En realidad, tenía trece, pero no lo mencionó. Era lo más cercano a un consejo que había oído a su padre desde hacía quién sabe cuánto. Puede que estuviera experimentado su rato de culpa. Si fuera bueno con ella, tal vez, solo tal vez, se habría atrevido a contar lo que había ocurrido en la cabaña.
―Entiende que no quiero que seas reflejo de tu madre. Quiero que seas una buena chica. Sí, eso es lo que quiero.
Se puso a comer y Kate salió de la salita.
A veces pensaba que era muy duro con su madre, que la culpaba más de la cuenta, pero cuando se ponía a cavilar al respecto, no hallaba argumentos para defenderla. Se había ido y no la había buscado. Al irse con otro hombre, había renunciado a su pasado, Kate incluida.
Y desde que su madre los abandonara, su padre había cambiado severidad por inflexibilidad y dureza. En alguna ocasión se le ocurrió la perturbadora idea de que ella había pasado a ocupar el lugar de la madre y que por eso la golpeaba como antes hacía con su progenitora.
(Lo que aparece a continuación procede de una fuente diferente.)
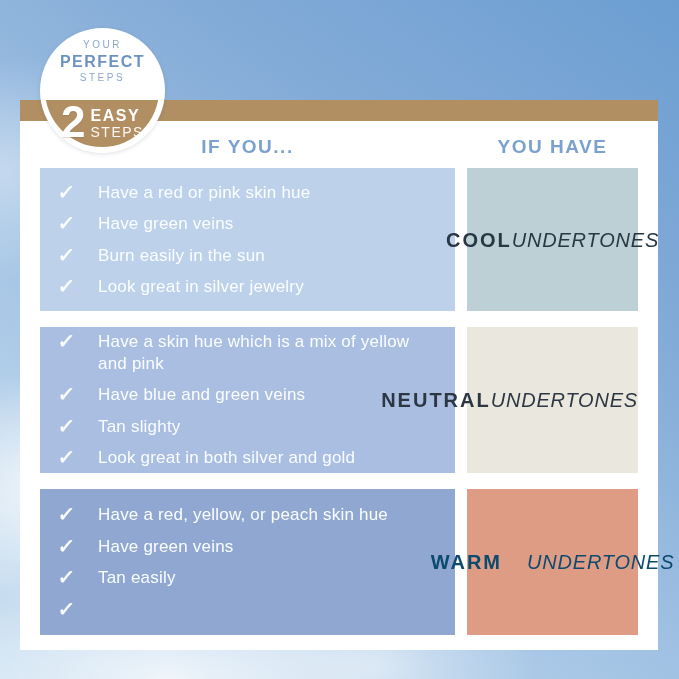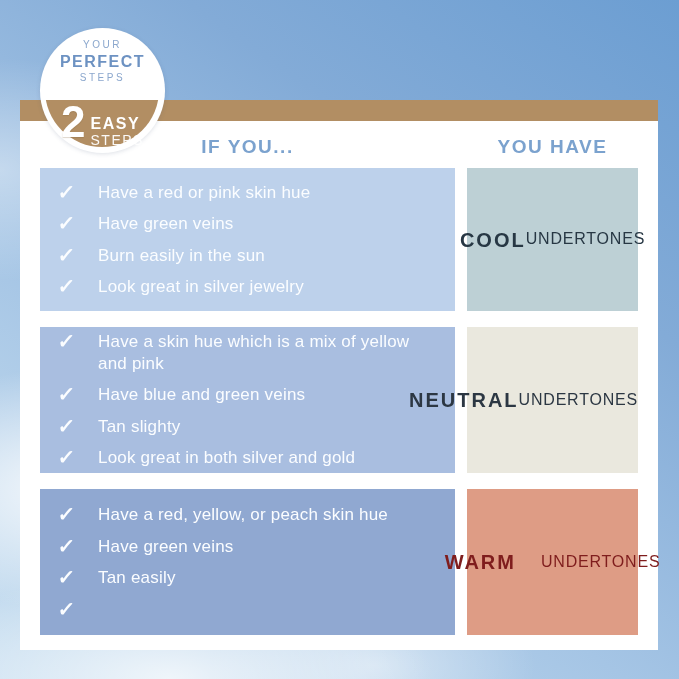"EASY" .badge-steps-words { margin-top: 14px -> 6px }
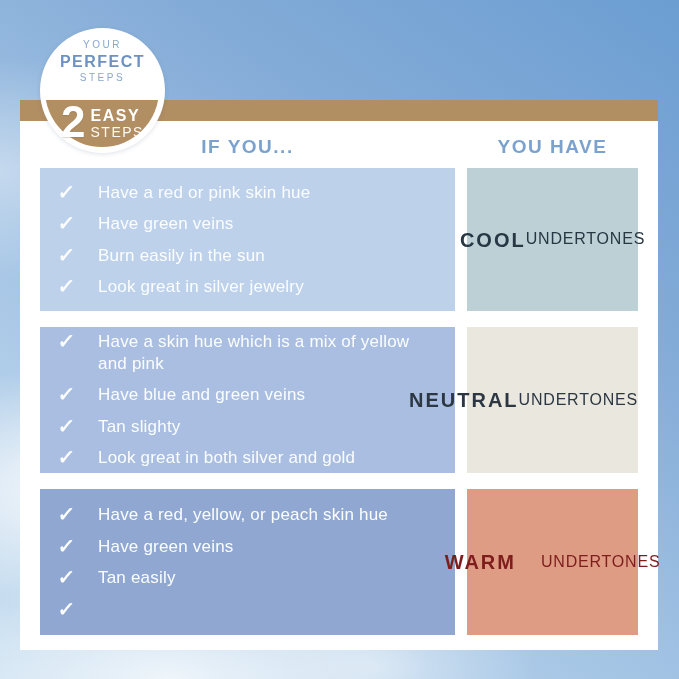"UNDERTONES" .result-sublabel { font-size: 16px -> 20px; font-style: none -> italic }
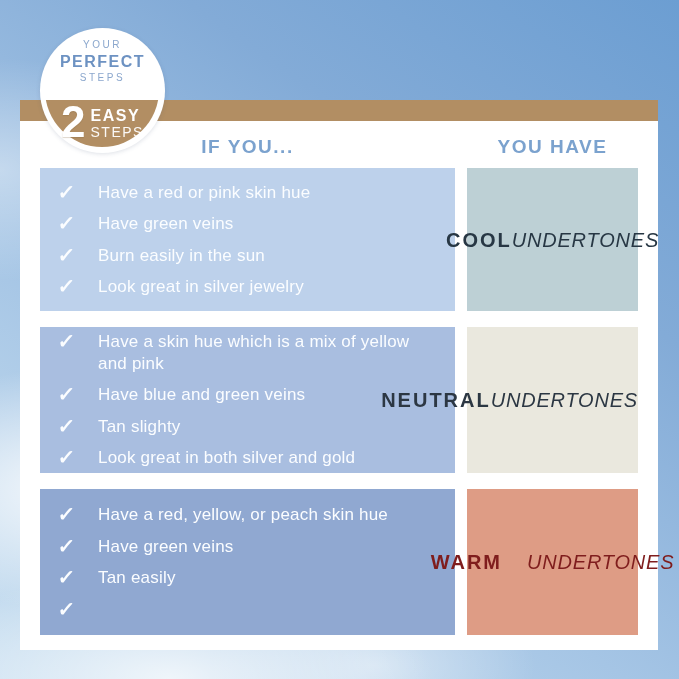"WARM" div.result-box { color: #7f1d1d -> #0c4a6e }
Aunque, en ocasiones se preguntaba si acaso ella tenía la culpa de los golpes del padre. No, ella no hacía nada malo.
«Ibas a verte con Sebastián, hasta pensaste en perder la virginidad», le recordó su consciencia con veneno.
Se sentó en la mesita de la cocina y picoteó su cena. No tenía hambre. En realidad, no tenía ánimos de nada.
Tampoco quería recordar, aun así, su mente insistía en volver a la noche anterior, a la cabaña, a la mujer que la había atado a la mesa, a la jeringa, al alicate, al cuchillo y las pinzas, a la Voz. A esa terrible voz. Kate había visto películas de terror, había leído algunos cuentos del género y oído un sinfín de mitos y leyendas; no creía en ninguno, a no ser cuando era una cría… Pero la Voz estaba trastocando sus convicciones.
La cocina estaba a un costado de la salita, que podía ver por un vano. En la sala, en la pared que daba a la calle, había una ventana de cristal. A través de esta Kate vio a un chico, no lo podía ver con claridad, pero cobró certeza de que se trataba de Luis, el muchacho que la había traído esa mañana.
Dejó la comida a medio terminar y fue a su habitación, que quedaba detrás de la sala, cuya ventana también daba a la calle. No encendió la luz para no llamar la atención del muchacho, que se perdía calle arriba. Se sintió desilusionada. No entendía bien por qué, pero había albergado la esperanza de que fuera a preguntar por ella.